As pointed out earlier, Multi-Disciplinary Optimization (MDO) is needed to balance the noise reduction achieved via passive design changes to reduce noise vs the decrease in performance. Optimization consists of the use of algorithms to minimize or maximize a specific set of functions by varying several variables [22]. It is a technique generally used in design of complex systems hoping to maximize or reduce a specific measure of performance. The idea of MDO is to be able to not only perform the optimization based on the performance of individual disciplines, but also the interactive effects of multiple disciplines on a specific objective. One of the first aerodynamic shape optimization papers which proposed the use of adjoint methods for sensitivity analysis was Pironneau in 1975 [23]. One of the first multidisciplinary design optimization applications was performed on aircraft wing design, where aerodynamics, structures and controls were tightly coupled [24,25]. In more recent years, the application of MDO has been applied to the design of complete aircrafts [26,27], as well as a rotorcraft design [28,29].
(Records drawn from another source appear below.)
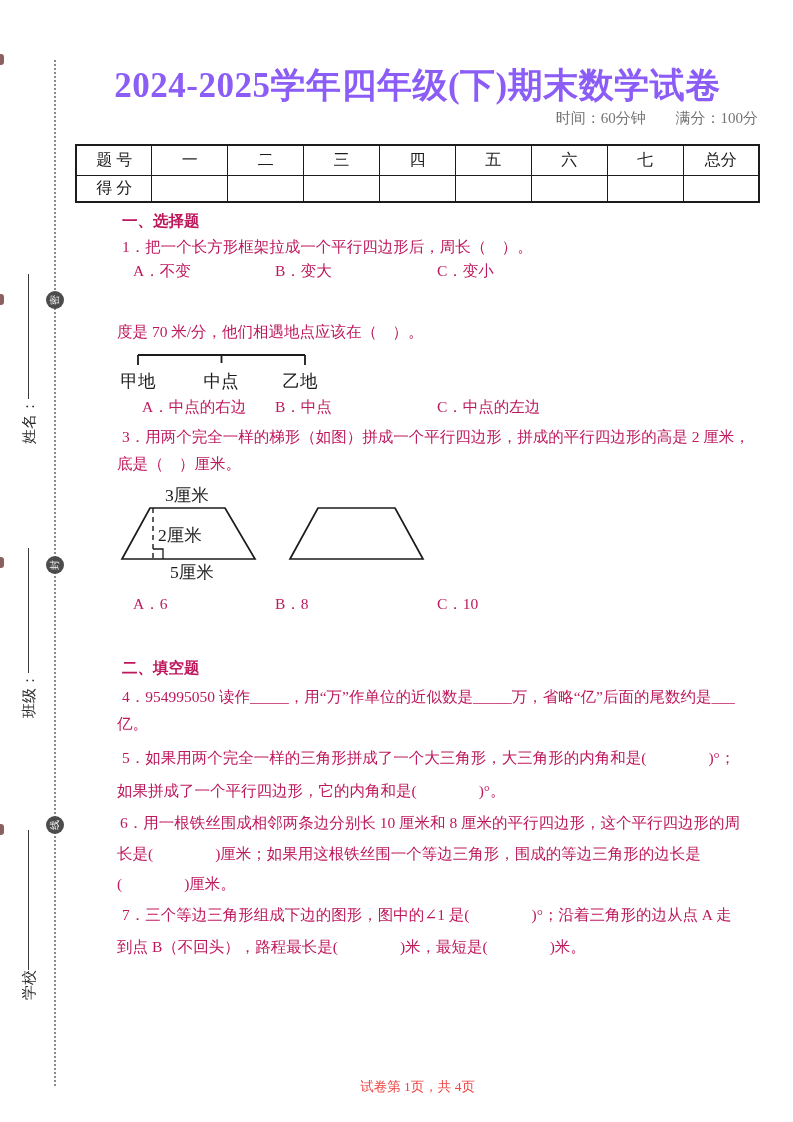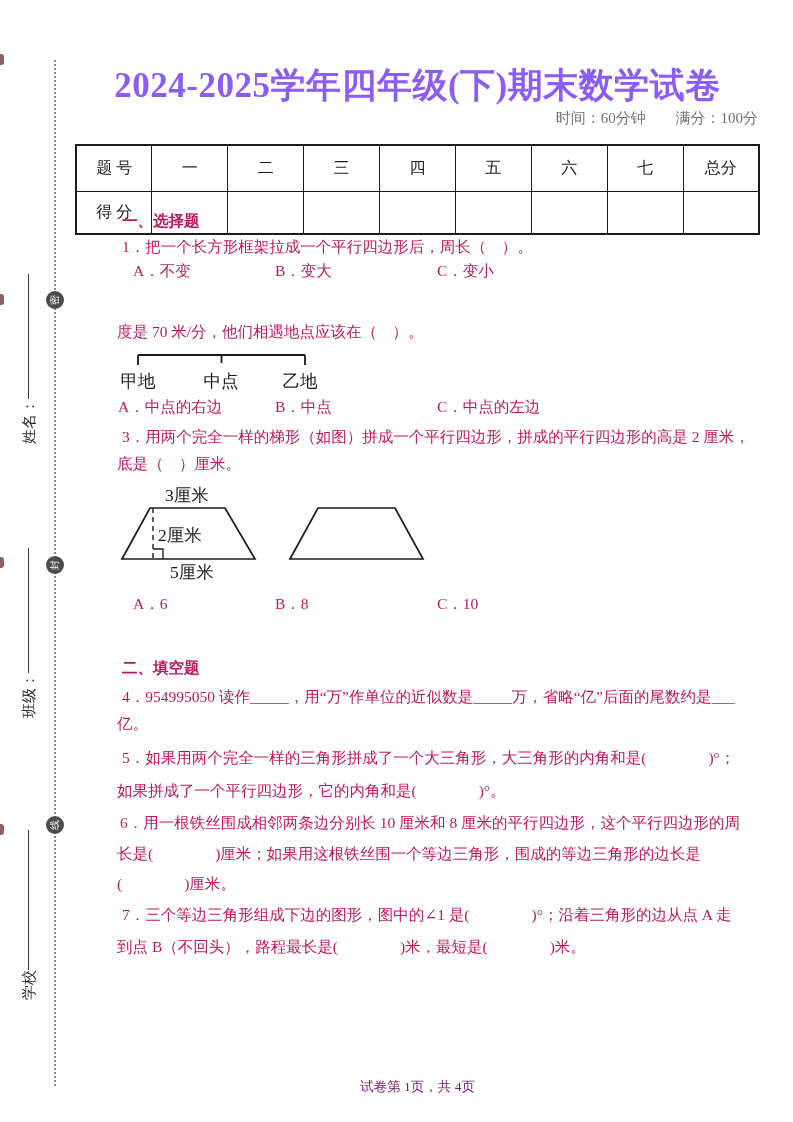--- a/index.html
+++ b/index.html
@@ -24,29 +24,29 @@
   
   .title { position:absolute; left:75px; top:62px; width:685px; text-align:center;
     font-size:35px; font-weight:bold; letter-spacing:0.5px; color:#8b5cf6; }
   .meta { position:absolute; left:75px; top:109px; width:683px; text-align:right;
     font-size:15px; color:#737373; }
   .meta span { margin-left:26px; }
   
   .score-table { position:absolute; left:75px; top:144px; width:685px;
     border-collapse:collapse; table-layout:fixed; }
   .score-table td { border:1.6px solid #1c1c1c; text-align:center; font-size:16px;
-    color:#1b1b1b; padding:8px; }
+    color:#1b1b1b; padding:0; }
   .score-table { border:2.5px solid #1c1c1c; }
   .score-table tr:first-child td { height:29px; }
   .score-table tr:last-child td { height:25px; }
   
   .t { position:absolute; font-size:15.5px; white-space:pre; color:#be185d; }
   .bold { font-weight:bold; }
   .foot { position:absolute; left:75px; top:1078px; width:685px; text-align:center;
-    font-size:13.5px; color:#701a75; }
+    font-size:13.5px; color:#ef4444; }
   svg { position:absolute; overflow:visible; }
   svg text { font-family:"Liberation Serif","DejaVu Serif",serif; fill:#1b1b1b; }
 </style>
 </head>
 <body>
 
 <div class="page">
 
   <div class="seal-line"></div>
   <div class="edge-mark" style="top:54px"></div>
@@ -113,21 +113,21 @@
 
   <div class="t" style="left:117px; top:322px">度是 70 米/分，他们相遇地点应该在（　）。</div>
 
   <svg style="left:100px; top:342px" width="230" height="54" viewBox="0 0 230 54">
     <path d="M38,13 H205 M38,13 V23 M205,13 V23 M121.5,13 V21" stroke="#1b1b1b" stroke-width="1.8" fill="none"></path>
     <text x="38" y="45" font-size="17.5" text-anchor="middle">甲地</text>
     <text x="121" y="45" font-size="17.5" text-anchor="middle">中点</text>
     <text x="200" y="45" font-size="17.5" text-anchor="middle">乙地</text>
   </svg>
 
-  <div class="t" style="left:118px; top:397px">A．中点的右边</div>
+  <div class="t" style="left:142px; top:397px">A．中点的右边</div>
   <div class="t" style="left:275px; top:397px">B．中点</div>
   <div class="t" style="left:437px; top:397px">C．中点的左边</div>
 
   <div class="t" style="left:122px; top:427px">3．用两个完全一样的梯形（如图）拼成一个平行四边形，拼成的平行四边形的高是 2 厘米，</div>
   <div class="t" style="left:117px; top:454px">底是（　）厘米。</div>
 
   <svg style="left:110px; top:476px" width="330" height="110" viewBox="0 0 330 110">
     <polygon points="40,32 115,32 145,83 12,83" fill="none" stroke="#1b1b1b" stroke-width="1.7"></polygon>
     <path d="M43,32 V83" stroke="#1b1b1b" stroke-width="1.4" stroke-dasharray="5,4" fill="none"></path>
     <path d="M43,73 H53 V83" stroke="#1b1b1b" stroke-width="1.3" fill="none"></path>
Noise Reduction within Optimization Framework

Once again, a lot of research has been done with the focus of MDO for rotors and propellers with an acoustic constraint. Pagano et al. [30] discussed an optimization method of coupling unsteady aerodynamic and structural dynamic models to account for the aero-elastic effects of the propeller. They utilize the 6-bladed propeller of the Piaggio P.180 Avanti aircraft (see Figure 5, Planform view of single blade, from root to tip) with an angular velocity of 188.5 rad/s. The aerodynamic parameters of surface pressures were generated using a “full potential” CFD model with a turbulent boundary layer model based on the “defect formulation theory”. This was loosely coupled with a computational structural dynamics code (CSD). The blade loads information, as well as the boundary layer parameters were then used as input for tonal and broadband noise predictions using the Ffowcs Williams Hawkings equations [31] for tonal content, and Amiet’s equations [30] for turbulent boundary layer broadband noise. They applied this method to propellers in aircraft pusher configurations, with a performance constraint of shaft power availability of 633.8 kW for take-off condition, as well as an acoustic minimization constraint. Because much of the noise at such high rotational rates stems from the tip speeds, the optimal solution was obtained by modifying the tip geometries as seen in Figure 5. They realized an overall sound pressure level reduction of 3.5 dB at 45°, 20 m away from the propeller axis at the take-off condition with the optimized blade geometry.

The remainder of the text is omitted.